Extracted records:
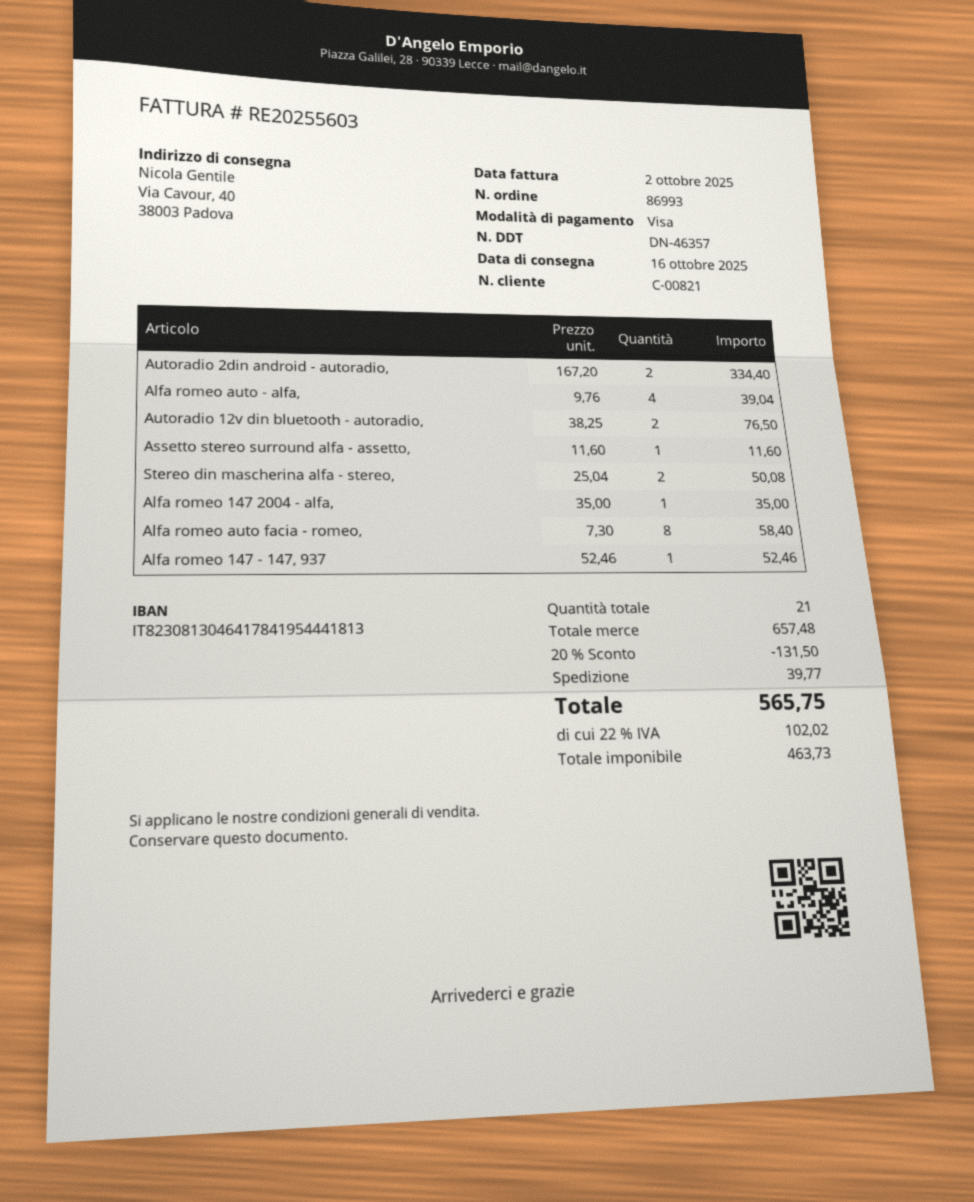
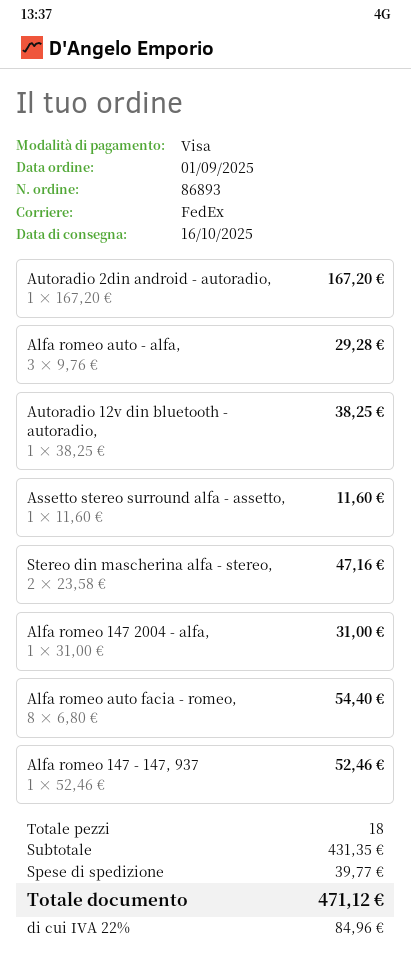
order number: 86993 -> 86893
Autoradio 2din android - autoradio,: 2 x 167.20 = 334.40 -> 1 x 167.20 = 167.20
Alfa romeo auto - alfa,: 4 x 9.76 = 39.04 -> 3 x 9.76 = 29.28
Autoradio 12v din bluetooth - autoradio,: 2 x 38.25 = 76.50 -> 1 x 38.25 = 38.25
Stereo din mascherina alfa - stereo,: 2 x 25.04 = 50.08 -> 2 x 23.58 = 47.16
Alfa romeo 147 2004 - alfa,: 1 x 35.00 = 35.00 -> 1 x 31.00 = 31.00
Alfa romeo auto facia - romeo,: 8 x 7.30 = 58.40 -> 8 x 6.80 = 54.40
total quantity: 21 -> 18
subtotal: 657.48 -> 431.35
discount: 20% = 131.50 -> none
tax: 22% = 102.02 -> 22% = 84.96
total: 565.75 -> 471.12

* Task item
For every entry above, write it out exactly and remove any image.

* Result for this exercise
order number: 86993 -> 86893
Autoradio 2din android - autoradio,: 2 x 167.20 = 334.40 -> 1 x 167.20 = 167.20
Alfa romeo auto - alfa,: 4 x 9.76 = 39.04 -> 3 x 9.76 = 29.28
Autoradio 12v din bluetooth - autoradio,: 2 x 38.25 = 76.50 -> 1 x 38.25 = 38.25
Stereo din mascherina alfa - stereo,: 2 x 25.04 = 50.08 -> 2 x 23.58 = 47.16
Alfa romeo 147 2004 - alfa,: 1 x 35.00 = 35.00 -> 1 x 31.00 = 31.00
Alfa romeo auto facia - romeo,: 8 x 7.30 = 58.40 -> 8 x 6.80 = 54.40
total quantity: 21 -> 18
subtotal: 657.48 -> 431.35
discount: 20% = 131.50 -> none
tax: 22% = 102.02 -> 22% = 84.96
total: 565.75 -> 471.12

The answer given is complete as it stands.